Her experience led her to become one of the very first board-certified lactation physicians after taking and passing the first-ever board certification test of the Dublin-based, North American Board of Breastfeeding and Lactation Medicine. She now dedicates her medical career to helping parents breastfeed successfully.
“I can relate a lot to these (parents), I still have a baby, my youngest is not a year old yet,” she says. “I’ve been there, I’ve walked through a lot of the things that my patients have walked through and can empathize well with what they’re going through, and also kind of think through some of the tangible things to help beyond just medication, but practical advice.”
For a parent having trouble producing breast milk or preparing for possible breastfeeding challenges, a specialist will look at a multitude of factors and decide the best plan moving forward.
“My hope is that we can reach these families before the problems arise. My hope is that patients and their families and their doctors can recognize when somebody who wants to breastfeed has a risk factor for breastfeeding difficulties,” Tucker says. “Maybe they have high blood pressure or diabetes, or obesity, or they’ve had a breast reduction surgery, or they breastfed in the past and it didn’t go very well, all of these things are risk factors.”
Mind and soul
It is no secret that pregnancy can alter hormones, moods and emotions, even after giving birth. When symptoms negatively affect the parent’s mental well-being, there are resources to help.
Aside from the other empathetic and caring healthcare workers at the clinic, there is also a resident psychiatrist present who assists with mental health conditions parents may face postpartum including depression, anxiety, obsessive-compulsive disorder and psychosis.
Mental healthcare is equally as important and sometimes linked to physical healthcare, which is why the clinic has worked to offer both in-person and telehealth meetings with the psychiatrist.
“A lot of times, lactation problems come with anxiety and depression, so our perinatal psychiatrist, Dr. Kristen Kilbarger contributes significantly to the holistic care of families in the fourth trimester,” Tucker says.
Personalized to patient
Because no two babies are the same, each treatment plan and conversation between healthcare personnel and families is different. For example, a baby who is born prematurely or with jaundice will likely have different needs and risk factors than a baby carried full term.
In the same way, no birth-giving parent is the same, and any conditions they might have or experience should be considered during and after pregnancy. The clinic can provide a broad range of care or refer patients to outside providers for managing blood pressure, nutrition, exercise, sleep and more.
“Did they have high blood pressure? Did they have diabetes?

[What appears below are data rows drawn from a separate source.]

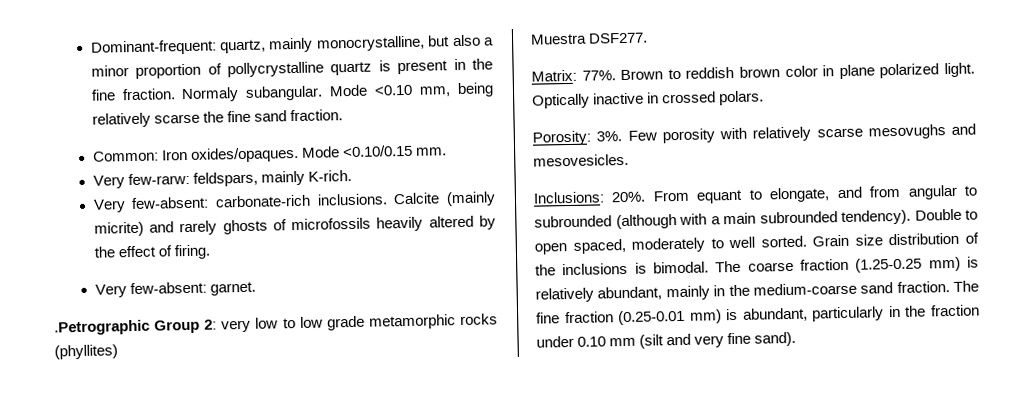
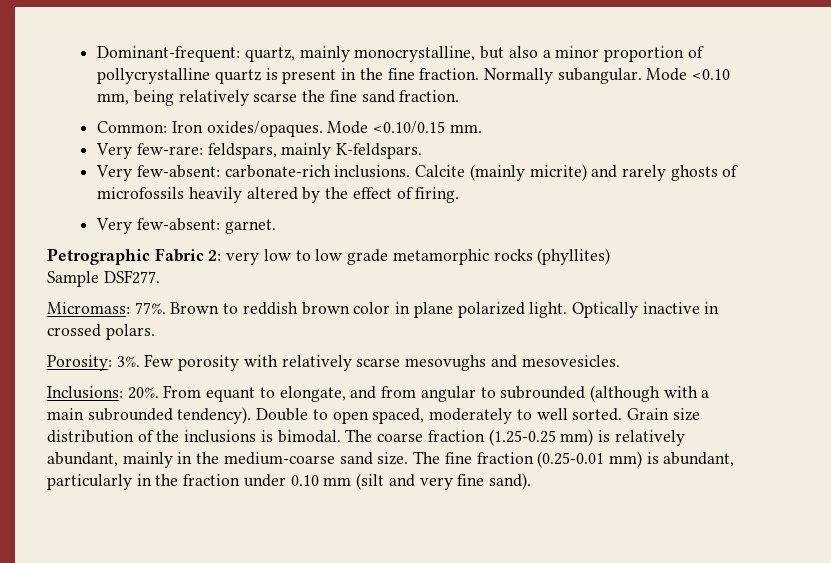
- Normaly subangular.
+ Normally subangular.
- Very few-rarw: feldspars, mainly K-rich.
+ Very few-rare: feldspars, mainly K-feldspars.
- .Petrographic Group 2: very low to low grade metamorphic rocks (phyllites)
+ Petrographic Fabric 2: very low to low grade metamorphic rocks (phyllites)
- Muestra DSF277.
+ Sample DSF277.
- Matrix: 77%.
+ Micromass: 77%.
- The coarse fraction (1.25-0.25 mm) is relatively abundant, mainly in the medium-coarse sand fraction.
+ The coarse fraction (1.25-0.25 mm) is relatively abundant, mainly in the medium-coarse sand size.

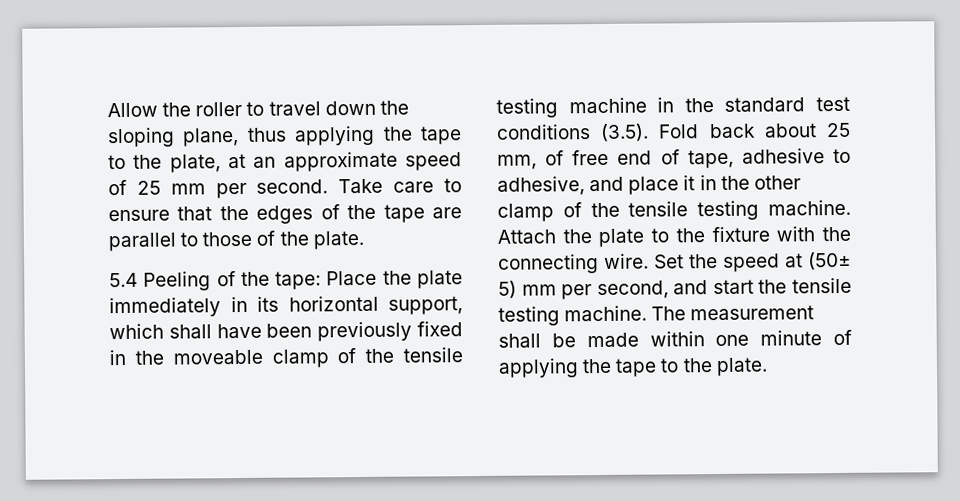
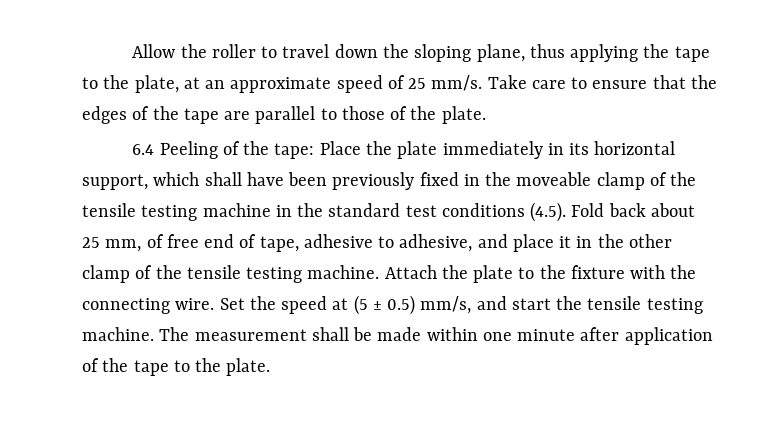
- Allow the roller to travel down the sloping plane, thus applying the tape to the plate, at an approximate speed of 25 mm per second.
+ Allow the roller to travel down the sloping plane, thus applying the tape to the plate, at an approximate speed of 25 mm/s.
- 5.4 Peeling of the tape: Place the plate immediately in its horizontal support, which shall have been previously fixed in the moveable clamp of the tensile testing machine in the standard test conditions (3.5). Fold back about 25 mm, of free end of tape, adhesive to adhesive, and place it in the other clamp of the tensile testing machine.
+ 6.4 Peeling of the tape: Place the plate immediately in its horizontal support, which shall have been previously fixed in the moveable clamp of the tensile testing machine in the standard test conditions (4.5). Fold back about 25 mm, of free end of tape, adhesive to adhesive, and place it in the other clamp of the tensile testing machine.
- Set the speed at (50± 5) mm per second, and start the tensile testing machine.
+ Set the speed at (5 ± 0.5) mm/s, and start the tensile testing machine.
- The measurement shall be made within one minute of applying the tape to the plate.
+ The measurement shall be made within one minute after application of the tape to the plate.

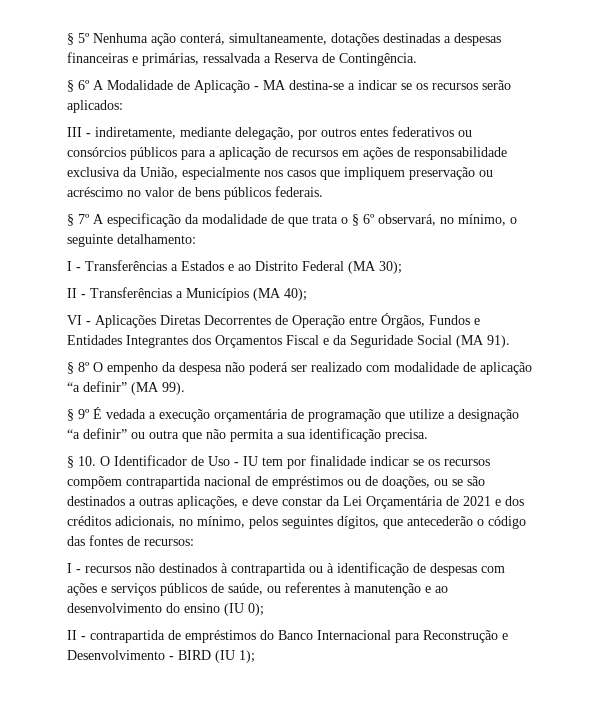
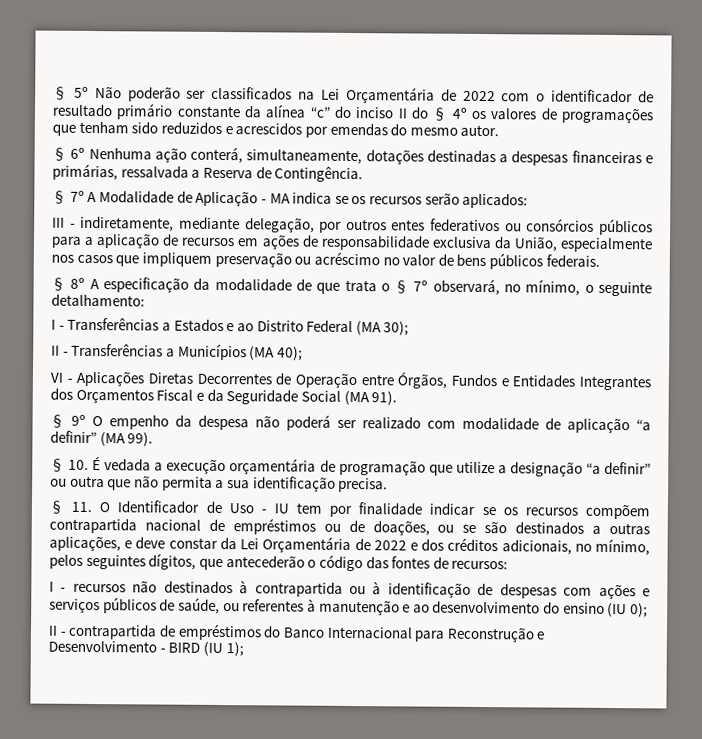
- § 5º Nenhuma ação conterá, simultaneamente, dotações destinadas a despesas financeiras e primárias, ressalvada a Reserva de Contingência.
+ § 5º Não poderão ser classificados na Lei Orçamentária de 2022 com o identificador de resultado primário constante da alínea “c” do inciso II do § 4º os valores de programações que tenham sido reduzidos e acrescidos por emendas do mesmo autor.
+ § 6º Nenhuma ação conterá, simultaneamente, dotações destinadas a despesas financeiras e primárias, ressalvada a Reserva de Contingência.
- § 6º A Modalidade de Aplicação - MA destina-se a indicar se os recursos serão aplicados:
+ § 7º A Modalidade de Aplicação - MA indica se os recursos serão aplicados:
- § 7º A especificação da modalidade de que trata o § 6º observará, no mínimo, o seguinte detalhamento:
+ § 8º A especificação da modalidade de que trata o § 7º observará, no mínimo, o seguinte detalhamento:
- § 8º O empenho da despesa não poderá ser realizado com modalidade de aplicação “a definir” (MA 99).
+ § 9º O empenho da despesa não poderá ser realizado com modalidade de aplicação “a definir” (MA 99).
- § 9º É vedada a execução orçamentária de programação que utilize a designação “a definir” ou outra que não permita a sua identificação precisa.
+ § 10. É vedada a execução orçamentária de programação que utilize a designação “a definir” ou outra que não permita a sua identificação precisa.
- § 10. O Identificador de Uso - IU tem por finalidade indicar se os recursos compõem contrapartida nacional de empréstimos ou de doações, ou se são destinados a outras aplicações, e deve constar da Lei Orçamentária de 2021 e dos créditos adicionais, no mínimo, pelos seguintes dígitos, que antecederão o código das fontes de recursos:
+ § 11. O Identificador de Uso - IU tem por finalidade indicar se os recursos compõem contrapartida nacional de empréstimos ou de doações, ou se são destinados a outras aplicações, e deve constar da Lei Orçamentária de 2022 e dos créditos adicionais, no mínimo, pelos seguintes dígitos, que antecederão o código das fontes de recursos:

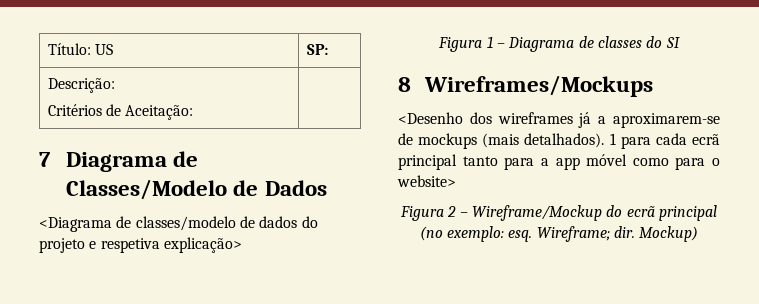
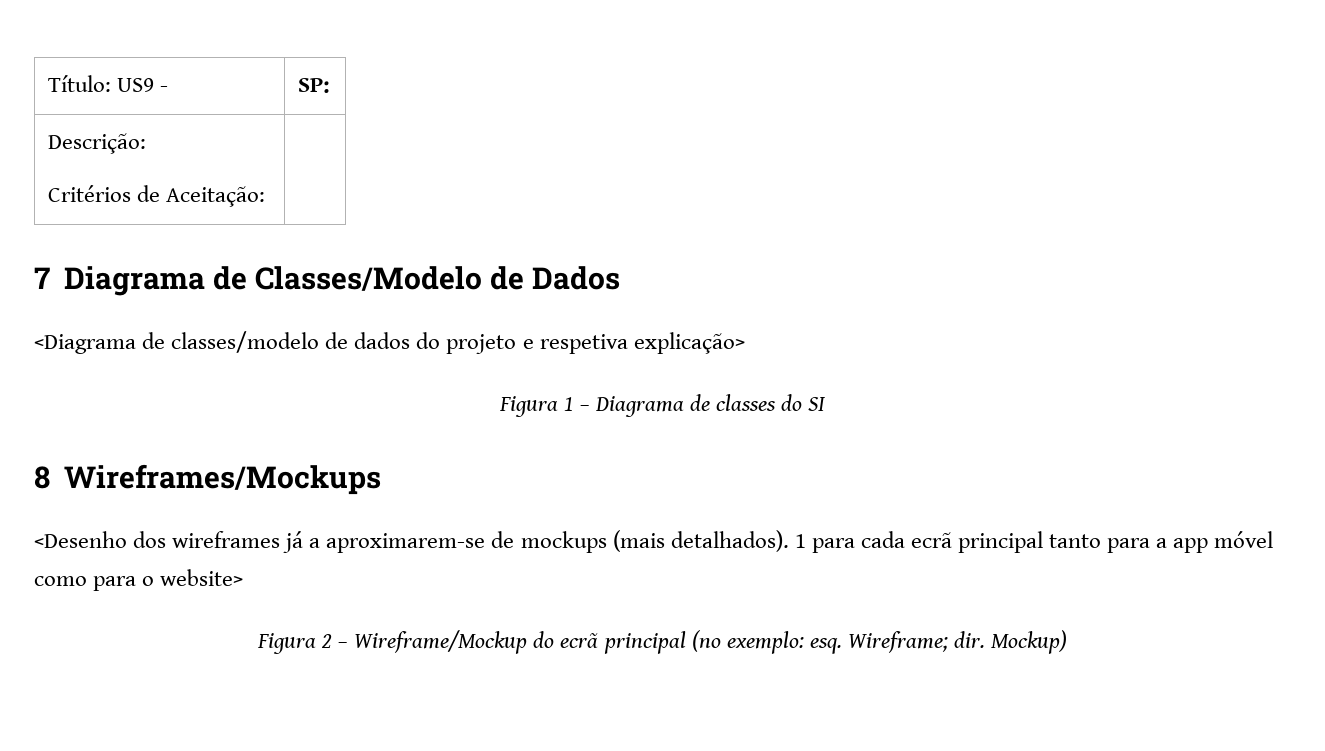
- Título: US | SP:
+ Título: US9 - | SP:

Are they on any particular psychiatric medications?” Tucker says. “All of these things have an impact, and really having a whole picture of the (birth-giver) and the baby and not just one person, because (parent) and baby are so intertwined, you really can’t separate the two during the postpartum period.”
Confidence in care
One of, if not the, most important goal for the staff at the clinic is to gain trust with patients as a resource they know will support them without judgment and keep their best interest at heart.
Not only does trust lead to better care and outcomes, but it can also keep parents from accepting misconceptions and outside advice from unqualified sources.
“Unfortunately, social media and TikTok influence a lot of people, and it’s really important to not use those things as your healthcare but to find a provider who you know has the right training and will take the time to understand what’s going on,” Tucker says. “My hope is that providers and families realize that we’re here and are excited to get to know them and help them and give them the care that they need and deserve.”